06152019Headline:

RDC/ Situation socio-politique: l’opposant congolais Moïse Katumbi est rentré au pays, après trois ans d’exil

Après trois ans d’exil, l’opposant congolais est rentré à Lubumbashi, lundi 20 mai. Un retour inimaginable sous Joseph Kabila et signe de la détente observée dans le paysage politique depuis l’arrivée de Félix Tshisekedi. Comment Moïse Katumbi va-t-il se positionner ? Quel rôle va-t-il jouer dans l’opposition ? Notre envoyée spéciale s’est entretenue avec lui.

Malgré son retour en RDC, Moïse Katumbi l’assure : il ne convoite aucun poste au gouvernement et sa place est bel et bien dans l’opposition. Une opposition « républicaine », mais « stricte ». Il se pose ainsi en « sentinelle du peuple congolais ».

« Ce qui est important pour moi, c’est que le nouveau président puisse changer ce pays. Est-ce qu’il va oublier le peuple ? Je ne crois pas, affirme-t-il. Nous, nous sommes de l’opposition, nous allons l’aider à changer le pays. Mais nous allons condamner là où il faut condamner. Nous serons une opposition exigeante. »

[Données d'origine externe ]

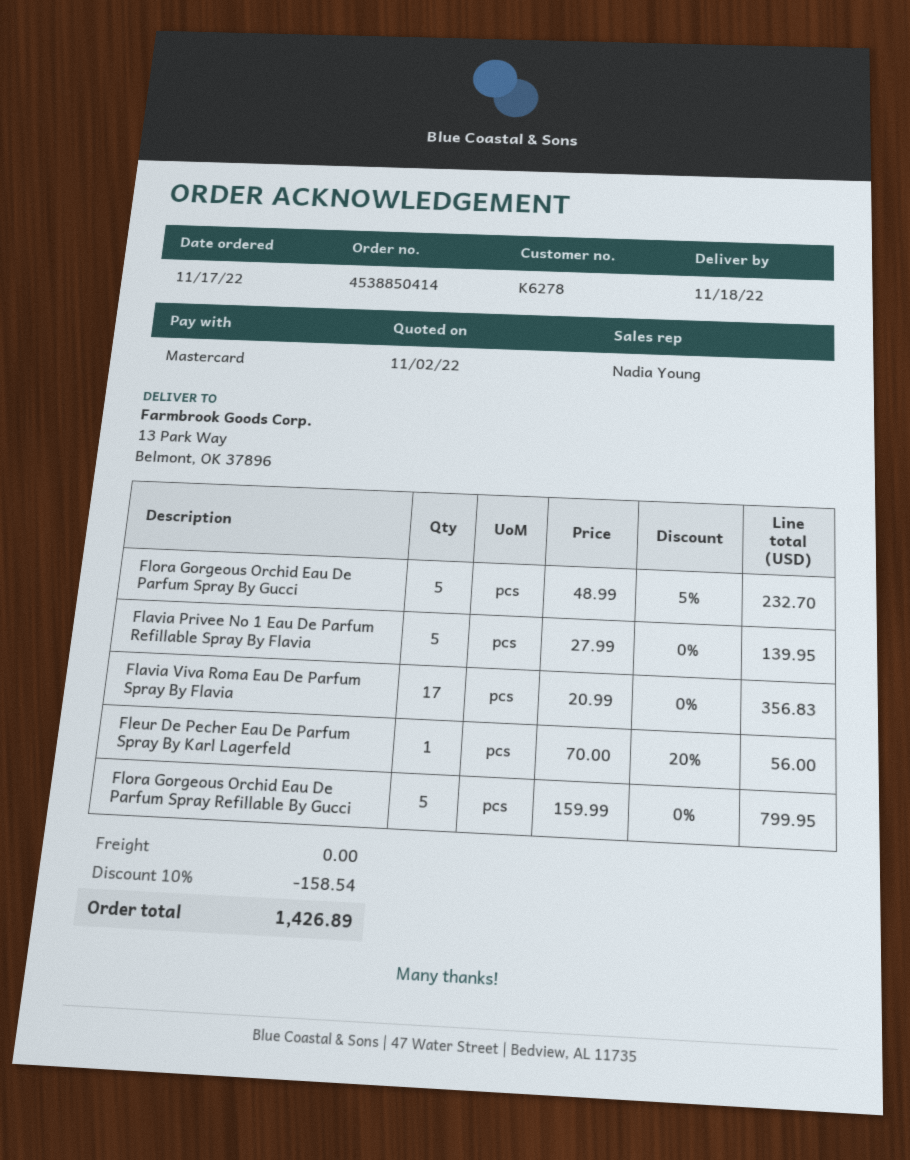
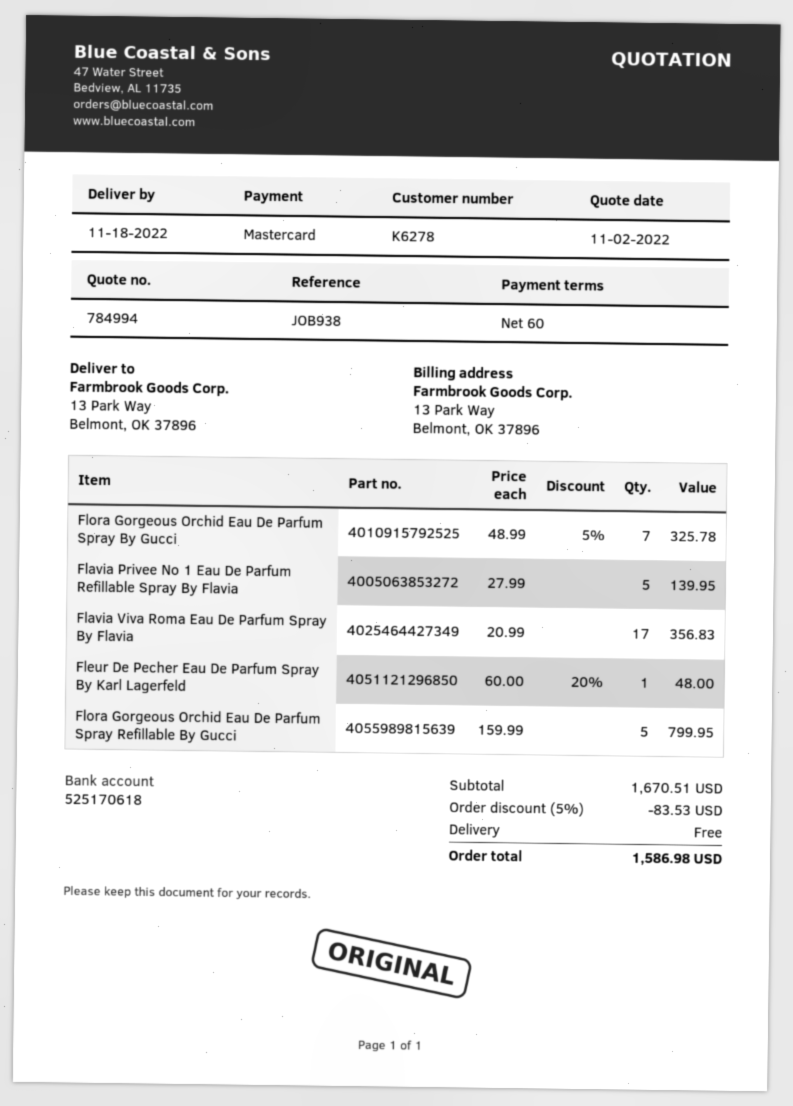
Flora Gorgeous Orchid Eau De Parfum Spray By Gucci: 5 x 48.99 - 5% = 232.70 -> 7 x 48.99 - 5% = 325.78
Fleur De Pecher Eau De Parfum Spray By Karl Lagerfeld: 1 x 70.00 - 20% = 56.00 -> 1 x 60.00 - 20% = 48.00
discount: 10% = 158.54 -> 5% = 83.53
total: 1426.89 -> 1586.98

Un message qui s’adresse également au tout nouveau Premier ministre nommé lundi, Sylvestre Ilunga Ilunkamba, qu’il a bien connu du temps où il était gouverneur de l’ex-Katanga. « C’est quelqu’un de bien, c’est un grand bosseur, estime-t-il. J’espère qu’il va écouter la population, l’aider aussi à sortir de la médiocrité. »

Quel avenir pour Lamuka ?

À peine rentré d’exil, et comme il l’avait fait à l’automne 2015 peu avant sa disgrâce, Moïse Katumbi met aussi en garde les autorités du pays contre toute velléité de modifier la Constitution. « Ils veulent toucher à la Constitution, aller au suffrage indirect pour la présidentielle. Nous ne serons jamais d’accord avec ça, prévient-il. La population congolaise veille à ça, et nous tous de l’opposition nous n’accepterons jamais ça. »

Comment compte-t-il s’y prendre sans disposer d’une majorité au Parlement ? « Le vrai Parlement c’est la population congolaise, répond Moïse Katumbi. Et ce ne sont pas des députés nommés qui vont nous faire peur. »

Et quel avenir pour la coalition Lamuka, dont il fait partie ? Aucun des leaders de cette coalition n’était présent lundi pour l’accueillir à Lubumbashi, même si plusieurs se sont fait représenter, dont Martin Fayulu.